▶ Problem description
What is needed is an exact copy of the lines in the entries below from the one holding "color: #0369a1 ->" through the one holding "font-style: none ->", pictures excluded.

▶ Excerpted records
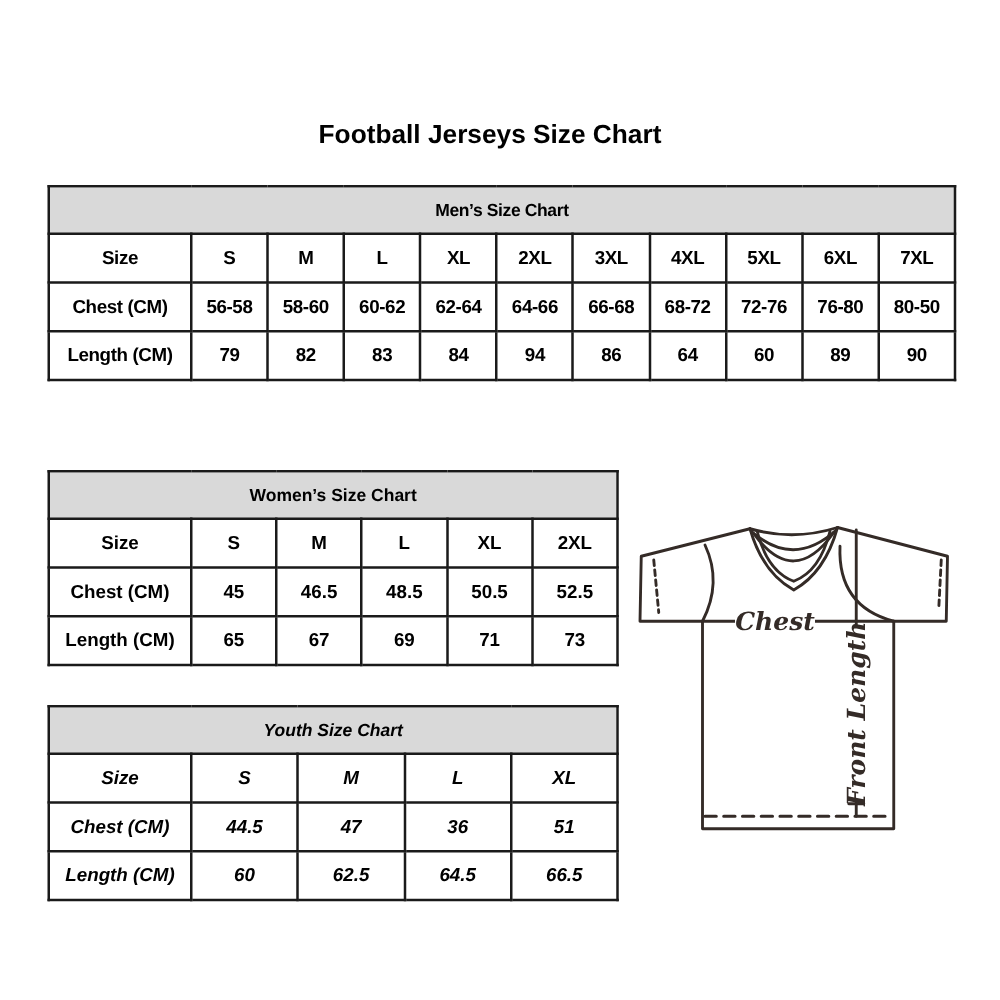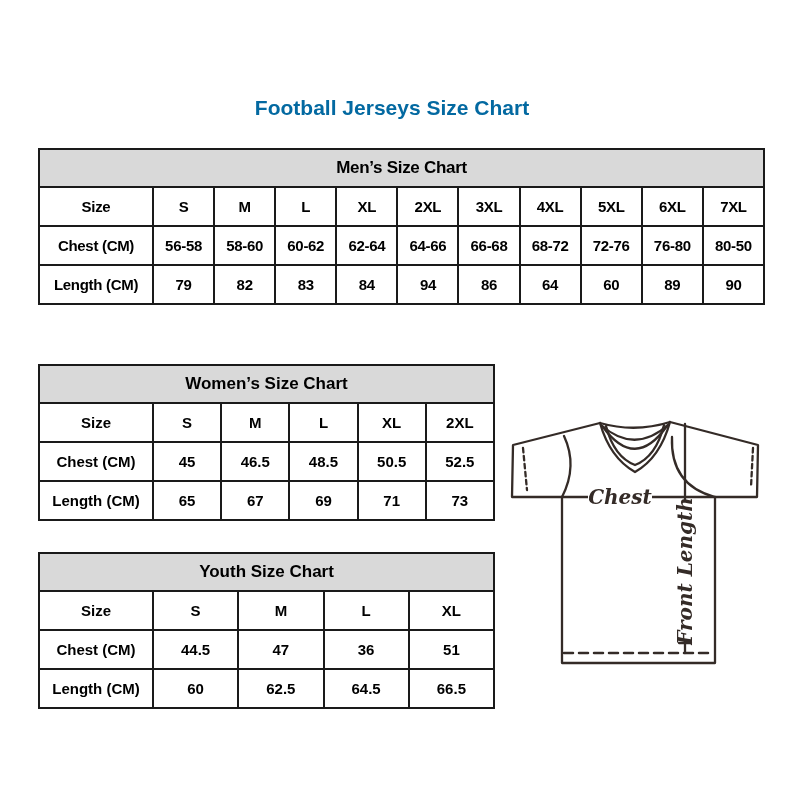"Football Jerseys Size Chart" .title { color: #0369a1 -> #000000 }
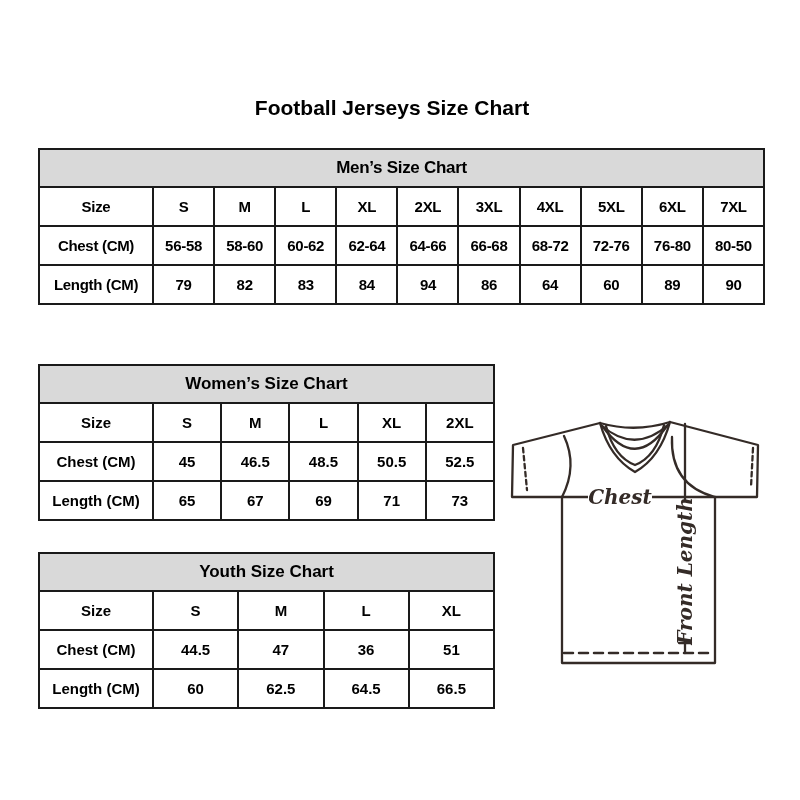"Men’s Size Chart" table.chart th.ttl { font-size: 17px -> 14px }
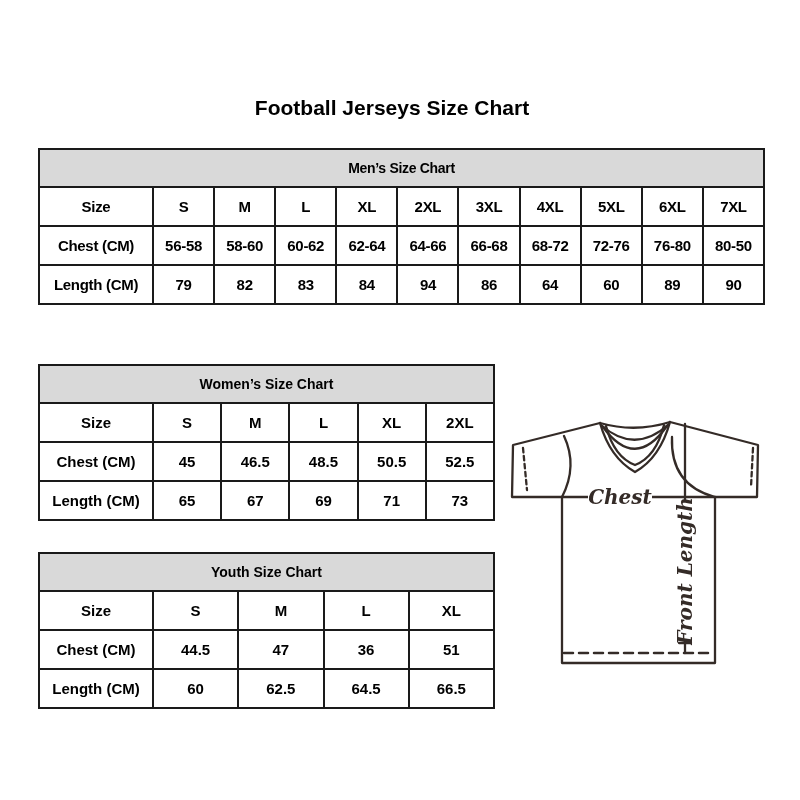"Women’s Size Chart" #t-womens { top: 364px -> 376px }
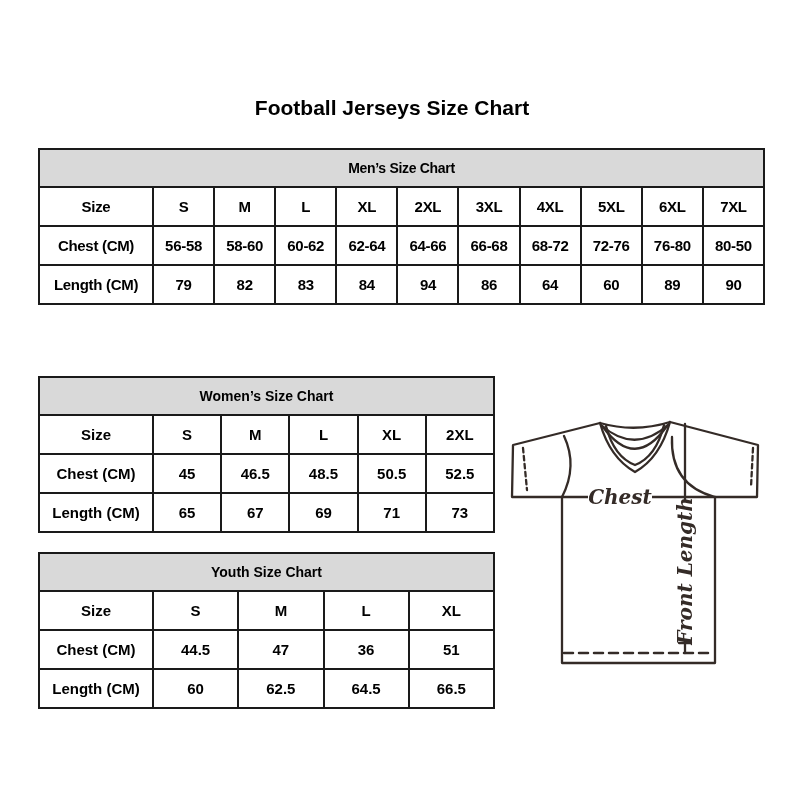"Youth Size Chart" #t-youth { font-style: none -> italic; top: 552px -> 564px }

---

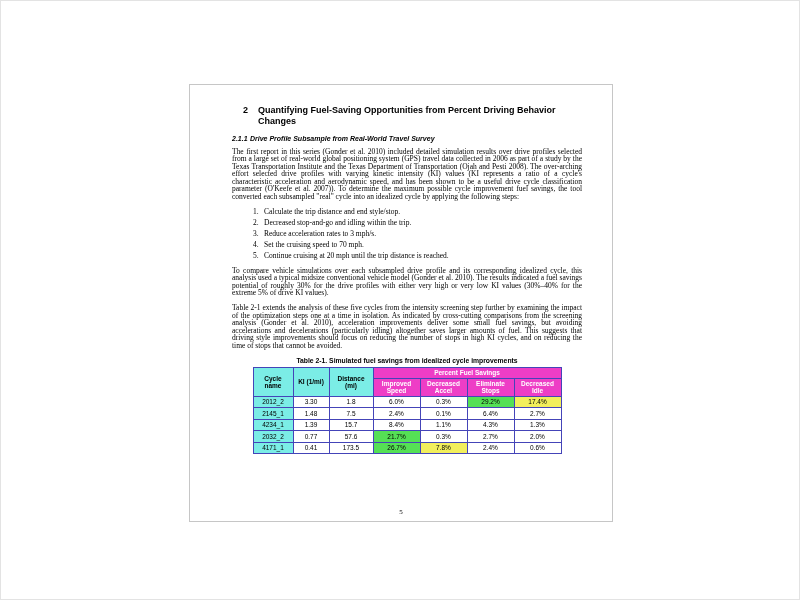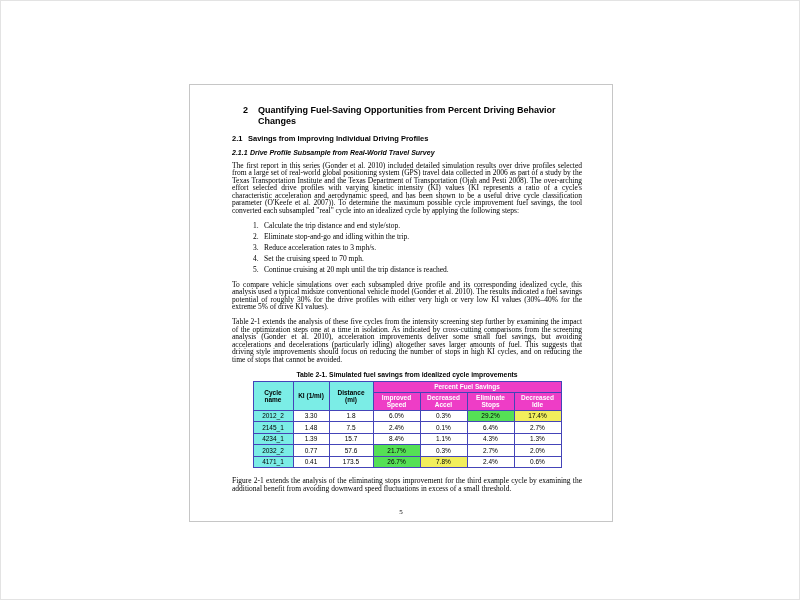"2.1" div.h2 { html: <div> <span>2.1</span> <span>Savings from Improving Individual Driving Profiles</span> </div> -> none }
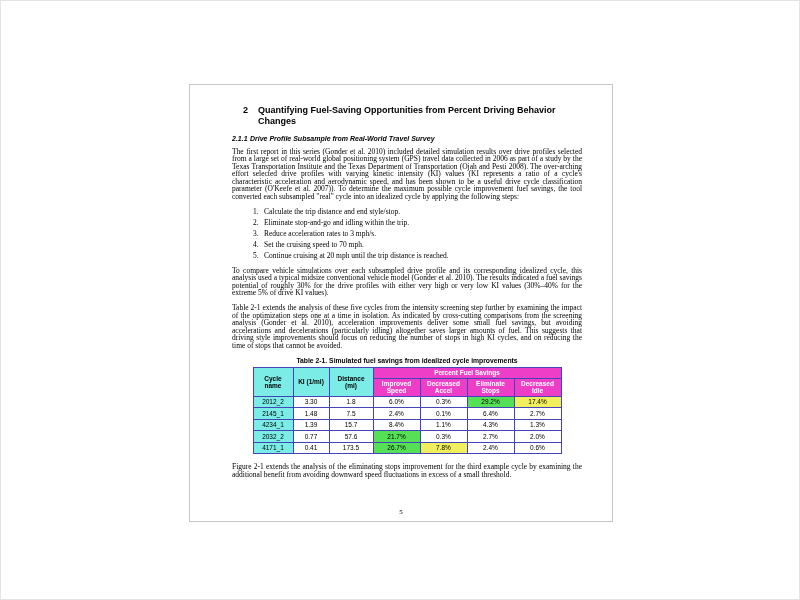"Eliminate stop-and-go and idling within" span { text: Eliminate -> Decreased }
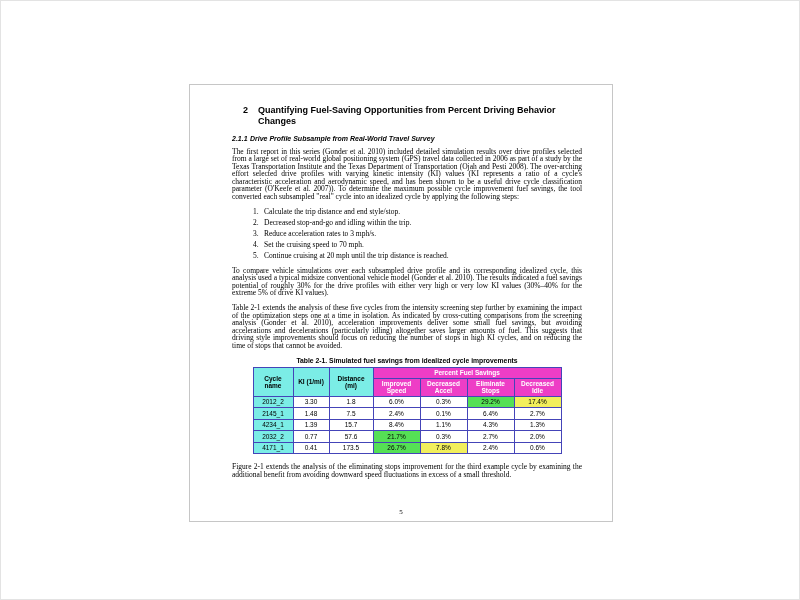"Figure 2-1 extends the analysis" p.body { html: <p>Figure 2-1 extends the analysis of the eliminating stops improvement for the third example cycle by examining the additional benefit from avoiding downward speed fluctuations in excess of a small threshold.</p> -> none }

--

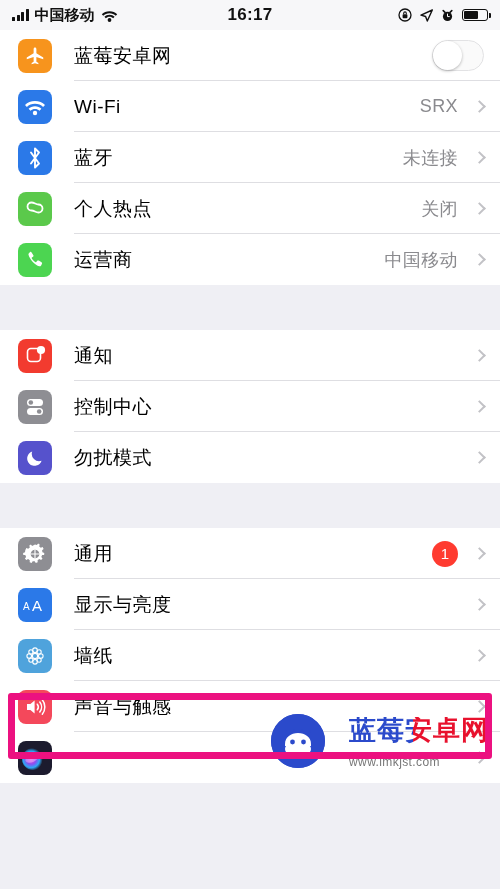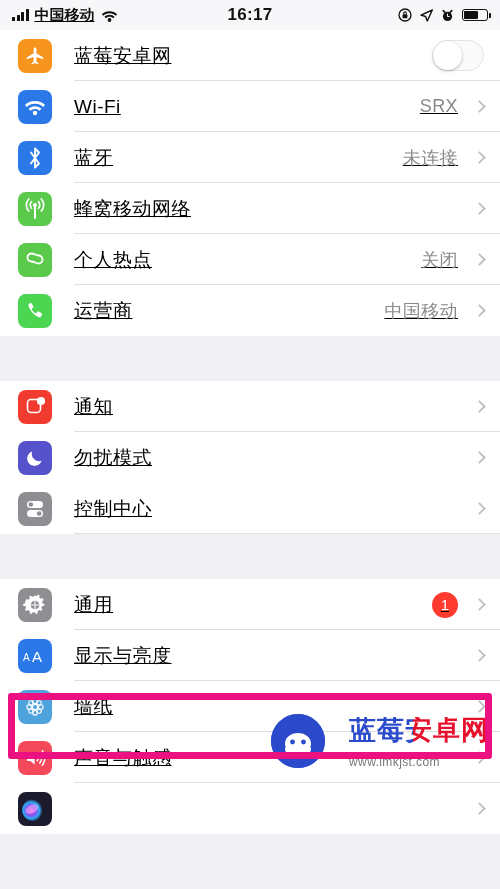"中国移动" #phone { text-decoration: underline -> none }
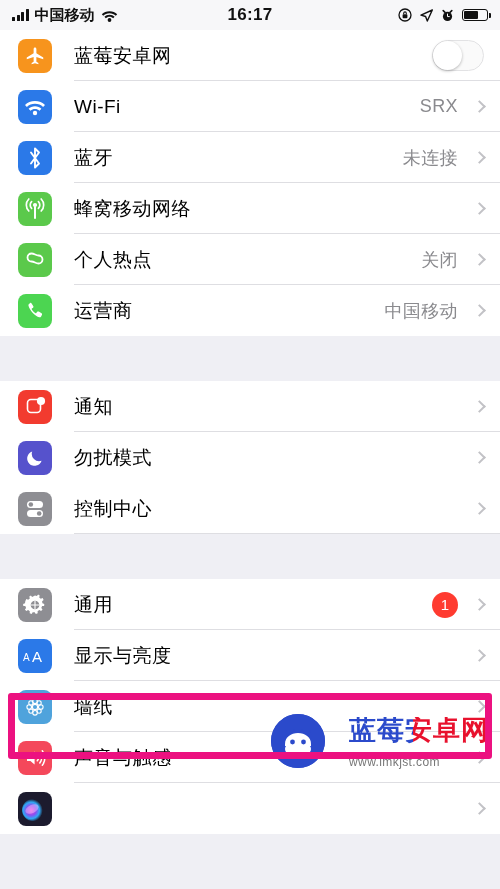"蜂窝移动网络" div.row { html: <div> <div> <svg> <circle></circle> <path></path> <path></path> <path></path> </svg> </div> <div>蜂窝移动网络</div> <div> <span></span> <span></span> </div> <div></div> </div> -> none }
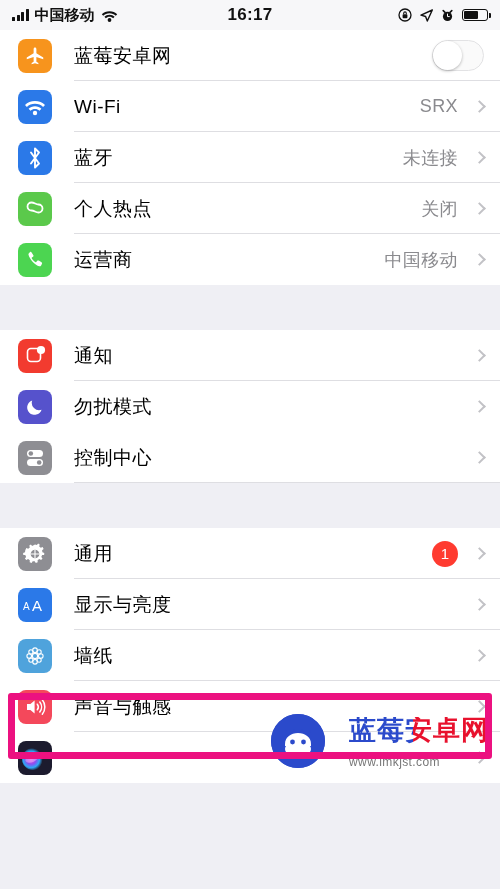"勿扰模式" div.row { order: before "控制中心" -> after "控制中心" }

▶ Result of the exercise
"Football Jerseys Size Chart" .title { color: #0369a1 -> #000000 }
"Men’s Size Chart" table.chart th.ttl { font-size: 17px -> 14px }
"Women’s Size Chart" #t-womens { top: 364px -> 376px }
"Youth Size Chart" #t-youth { font-style: none -> italic; top: 552px -> 564px }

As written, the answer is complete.